Topeka Democrats on Friday offered to fix a Republican-stated problem with the Kansas National Education Association, but a key Republican dismissed the proposal.
The dispute is over a bill that would weaken the KNEA’s effort to participate in politics.
House Bill 2023 would prohibit the ability of teachers and public union members to have automatic payroll deduction that would go to a political action committee.
The bill was approved in the House on Thursday with only Republican support and now goes to the Senate for consideration.
Several Republicans stated they opposed the KNEA payroll deduction because tax dollars were used to pay for the administration of the transaction.
“I believe that the government should not be allowed to support or facilitate in any form or manner political activities of any public entity,” said Rep. Shanti Gandhi, R-Topeka.
Senate Democratic Leader Anthony Hensley of Topeka said to address that issue, he would introduce an amendment to the bill when it is considered by the Senate that would require the KNEA to pay the local school boards for the transactions. His proposal would then do away with the rest of the bill. He said the transaction costs are minimal, about 6 cents per deduction.

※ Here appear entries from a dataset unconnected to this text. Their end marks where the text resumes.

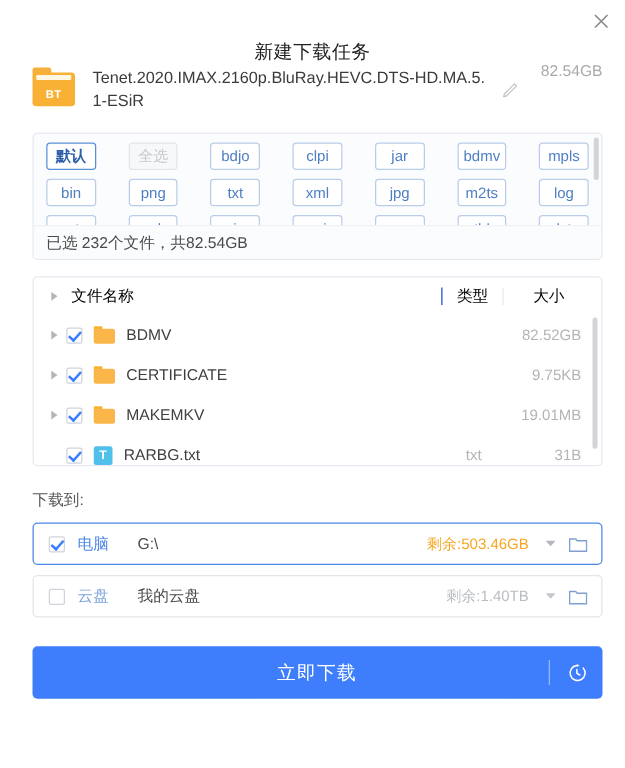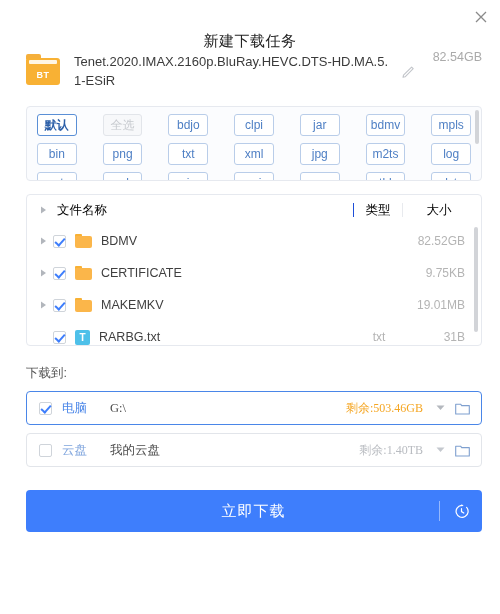--- a/index.html
+++ b/index.html
@@ -326,21 +326,20 @@
     display: flex;
     align-items: center;
     height: 34px;
     margin: 0 18px 8px 26px;
     border: 1px solid #e2e5ea;
     border-radius: 4px;
     background: #ffffff;
     box-sizing: border-box;
     padding: 0 8px 0 10px;
     cursor: pointer;
-    font-family: Liberation Serif, serif;
   }
   .path-row.selected {
     border-color: #4A86E8;
   }
   .path-kind {
     flex: 0 0 auto;
     width: 44px;
     margin-left: 10px;
     font-size: 12.5px;
     color: #4a86e8;
@@ -463,20 +462,21 @@
       <div class="tag">crt</div>
       <div class="tag">crl</div>
       <div class="tag">sig</div>
       <div class="tag">cci</div>
       <div class="tag">cer</div>
       <div class="tag">tbl</div>
       <div class="tag">lst</div>
     </div>
     <div class="tags-scrollbar"></div>
   </div>
+  <div class="tags-summary">已选 232个文件，共82.54GB</div>
 </div>
 
 <div class="filelist">
   <div class="fl-header">
     <div class="caret">
       <svg width="7" height="8" viewBox="0 0 7 8">
           <path d="M1 0.5 L6 4 L1 7.5 Z" fill="#b2b6bc"></path>
         </svg>
     </div>
     <div class="fl-name-col">文件名称</div>

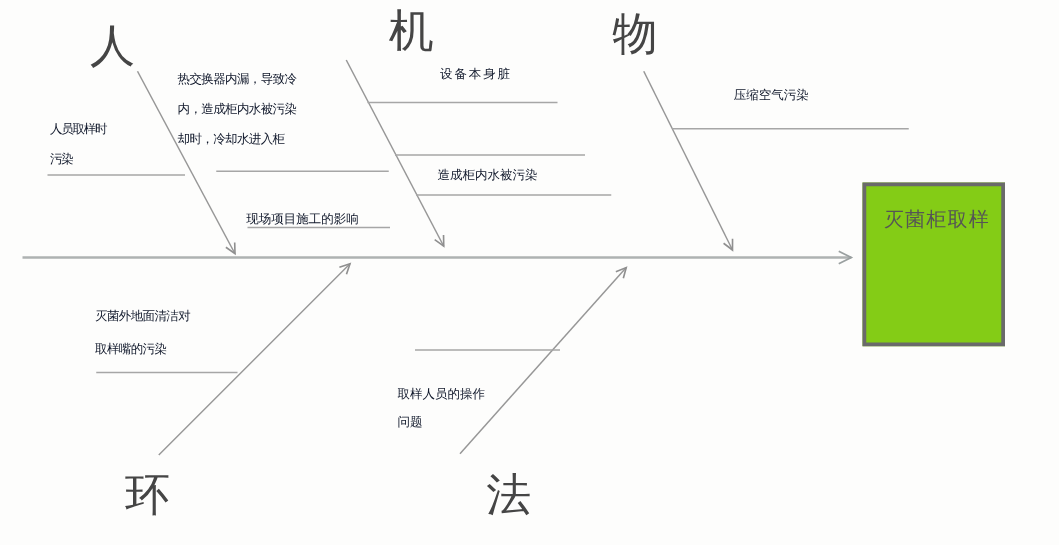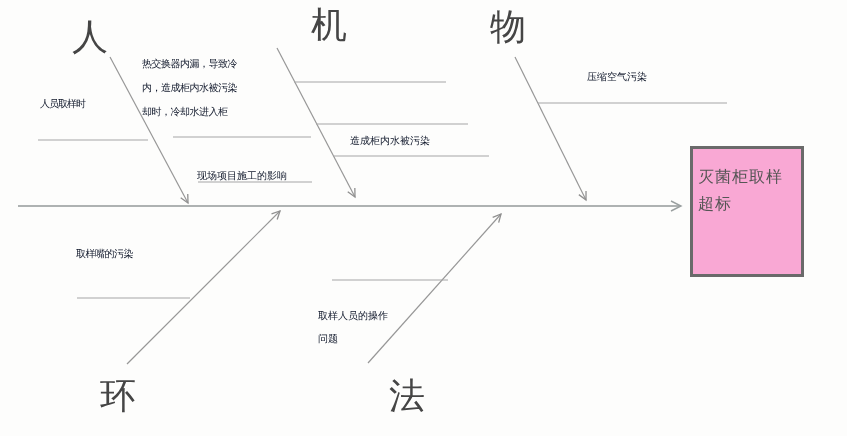--- a/index.html
+++ b/index.html
@@ -25,27 +25,28 @@
     font-size:10px;
     color:#0f172a;
     white-space:nowrap;
   }
   .cause div{white-space:nowrap;}
   .effect-box{
     position:absolute;
     left:690px;top:146px;
     width:103px;height:111px;
     border:3px solid #6a6a6a;
-    background:#f9a8d4;
+    background:#84cc16;
     padding:14px 0 0 5px;
     box-sizing:content-box;
     font-size:16px;
     line-height:27px;
     letter-spacing:1px;
     color:#555555;
+    text-align:center;
   }
 </style>
 </head>
 <body>
 
 <div class="canvas">
 
   <svg class="lines" viewBox="0 0 847 436" xmlns="http://www.w3.org/2000/svg">
     <defs>
       <marker id="arr" markerWidth="14" markerHeight="14" refX="9" refY="5" orient="auto" markerUnits="userSpaceOnUse">
@@ -76,49 +77,53 @@
   </svg>
 
   <div class="cat-label" style="left:72px;top:18px;">人</div>
   <div class="cat-label" style="left:311px;top:6px;">机</div>
   <div class="cat-label" style="left:490px;top:8px;">物</div>
   <div class="cat-label" style="left:100px;top:377px;">环</div>
   <div class="cat-label" style="left:389px;top:377px;">法</div>
 
   <div class="cause" style="left:40px;top:92px;line-height:24px;letter-spacing:-1px;">
     <div>人员取样时</div>
+    <div>污染</div>
   </div>
 
   <div class="cause" style="left:142px;top:52px;line-height:24px;letter-spacing:-0.5px;">
     <div>热交换器内漏，导致冷</div>
     <div>内，造成柜内水被污染</div>
     <div>却时，冷却水进入柜</div>
   </div>
 
   <div class="cause" style="left:197px;top:166px;line-height:20px;">
     <div>现场项目施工的影响</div>
   </div>
 
+  <div class="cause" style="left:352px;top:50px;line-height:20px;letter-spacing:1.5px;">
+    <div>设备本身脏</div>
+  </div>
 
 
   <div class="cause" style="left:350px;top:131px;line-height:20px;">
     <div>造成柜内水被污染</div>
   </div>
 
   <div class="cause" style="left:559px;top:67px;line-height:20px;margin-left:28px;">
     <div>压缩空气污染</div>
   </div>
 
   <div class="cause" style="left:76px;top:241px;line-height:26px;letter-spacing:-0.5px;">
+    <div>灭菌外地面清洁对</div>
     <div>取样嘴的污染</div>
   </div>
 
   <div class="cause" style="left:318px;top:304px;line-height:23px;">
     <div>取样人员的操作</div>
     <div>问题</div>
   </div>
 
   <div class="effect-box">
     <div>灭菌柜取样</div>
-    <div>超标</div>
   </div>
 
 </div>
 
 </body></html>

“I think it is important that that argument be addressed,” Hensley said. “Whether that is enough to call off the dogs, I don’t know.”
But Rep. Marvin Kleeb, R-Overland Park, who carried the bill in the House, said the bill “really wasn’t about governmental costs.” He said it was about protecting individuals from pressure to make the political donations.
Opponents of the bill said no one was being coerced to pay into a PAC.
Hensley said the bill is part of a “national playbook” among states with Republican governors to silence union members in the political sphere.
“It’s pretty shameful,” he said.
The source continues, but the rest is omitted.